REQUIREMENT:
Go line by line through the listing below and copy those that hold "github".

DATASET RECORDS:
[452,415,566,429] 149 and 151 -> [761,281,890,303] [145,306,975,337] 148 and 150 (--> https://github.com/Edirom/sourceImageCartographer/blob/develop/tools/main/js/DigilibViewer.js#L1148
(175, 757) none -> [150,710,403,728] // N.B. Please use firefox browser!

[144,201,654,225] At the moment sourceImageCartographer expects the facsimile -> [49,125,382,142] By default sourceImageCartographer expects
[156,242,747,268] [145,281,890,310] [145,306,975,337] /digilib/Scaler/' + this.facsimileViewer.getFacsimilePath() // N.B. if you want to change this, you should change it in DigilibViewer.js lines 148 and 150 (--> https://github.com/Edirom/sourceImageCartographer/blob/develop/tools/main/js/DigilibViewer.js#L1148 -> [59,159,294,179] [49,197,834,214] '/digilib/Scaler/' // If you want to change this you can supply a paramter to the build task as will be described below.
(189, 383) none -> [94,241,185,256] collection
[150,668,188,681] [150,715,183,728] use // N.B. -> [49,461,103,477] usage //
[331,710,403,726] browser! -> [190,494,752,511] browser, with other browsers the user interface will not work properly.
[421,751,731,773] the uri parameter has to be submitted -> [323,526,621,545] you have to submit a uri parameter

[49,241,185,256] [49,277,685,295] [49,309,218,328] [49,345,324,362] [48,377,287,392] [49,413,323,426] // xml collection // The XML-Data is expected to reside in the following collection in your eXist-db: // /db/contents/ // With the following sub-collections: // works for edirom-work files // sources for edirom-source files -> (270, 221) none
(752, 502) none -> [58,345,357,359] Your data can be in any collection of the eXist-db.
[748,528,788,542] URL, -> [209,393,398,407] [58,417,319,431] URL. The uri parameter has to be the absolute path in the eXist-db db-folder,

EXERCISE ANSWER:
[452,415,566,429] 149 and 151 -> [761,281,890,303] [145,306,975,337] 148 and 150 (--> https://github.com/Edirom/sourceImageCartographer/blob/develop/tools/main/js/DigilibViewer.js#L1148
[156,242,747,268] [145,281,890,310] [145,306,975,337] /digilib/Scaler/' + this.facsimileViewer.getFacsimilePath() // N.B. if you want to change this, you should change it in DigilibViewer.js lines 148 and 150 (--> https://github.com/Edirom/sourceImageCartographer/blob/develop/tools/main/js/DigilibViewer.js#L1148 -> [59,159,294,179] [49,197,834,214] '/digilib/Scaler/' // If you want to change this you can supply a paramter to the build task as will be described below.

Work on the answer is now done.